= Leona Chalmers =

Leona W. Chalmers was an American actress and writer who invented the first usable and available modern menstrual cup. She was also an actress and author who wrote the book The Intimate Side of a Woman’s Life.

==Biography==
Born in the early 1900s, Chalmers invented the menstrual cup out of a passion for bettering women's sexual health. Chalmers created her first version of the menstrual cup in 1937, shortly after the invention of the tampon. She sought to create a reusable menstrual product to compete with the existing disposable menstrual products on the market. Her invention was originally made with vulcanized rubber, and was considered to be a more comfortable and discreet alternative to the existing menstrual cup-like option.

Chalmers set out to create a solution to menstrual products that centered around women's comfort. Previous cup like devices were medieval and quite mechanical, like the Catamenial Sack, which was patented in the 1860s but never made it to market due to low interest from the market. What Chalmers wanted to do was create a product that was more comfortable and easier to use than existing reusable menstrual products (tampons and pads were already on the market, but are considered disposable menstrual products).

Chalmers's product eventually went to market, but was not initially successful. Tampons and pads had been the popular menstrual product at the time, and women were comfortable and used to the mechanics of using a tampon. Learning how to use a new menstrual product wasn't something many women were looking for at the time. Furthermore, there was a huge stigma around period blood at the time, which led to many women not wanting to insert the device and have to handle period blood in the way a cup requires one to.

Another issue Chalmers faced a rubber shortage during was World War II, this caused her to stop production of her product. During this time, Chalmers redesigned the cup, patenting an updated design in the early 1950s. Chalmers eventually sold the patent and the company that bought it struggled to make it a success, because of a restriction on marketing (the words “vagina” and “menstruation” were illegal to use at the time) and continued taboo against menstruation. The product was eventually discontinued, and new iterations were introduced in the early 1990s. The cup's impact on society has been large, as it provides a longer lasting, sustainable alternative to disposable tampons and pads.

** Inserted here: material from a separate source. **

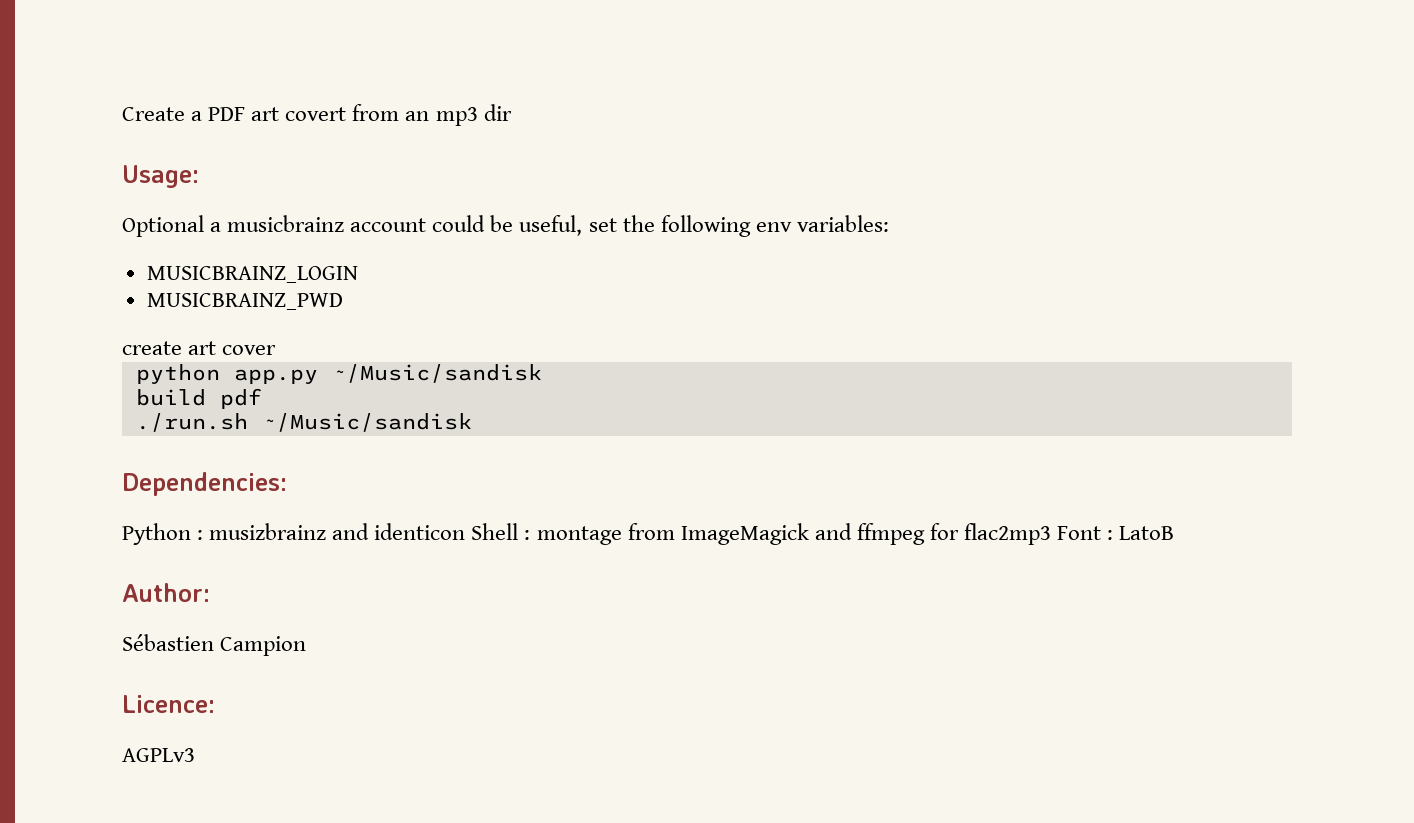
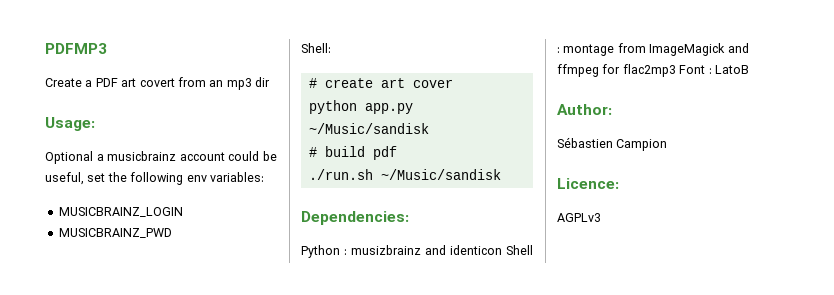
(122, 114) none -> [45,43,107,54] PDFMP3 //
(343, 301) none -> [301,43,331,53] [308,78,317,88] Shell: // #
(542, 373) none -> [308,147,317,157] #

The menstruation cup is still in use today, and has gained a lot of popularity. Many people choose the cup due to its benefits to the environment: the purchase of one menstrual cup is equivalent to 2800 tampons! Furthermore, the cup lasts longer than tampons, allowing for 12 hour wear compared to 8 hours. Overall, the innovation Chalmers set out to create still exists today, and was a stepping stone for female created menstrual products.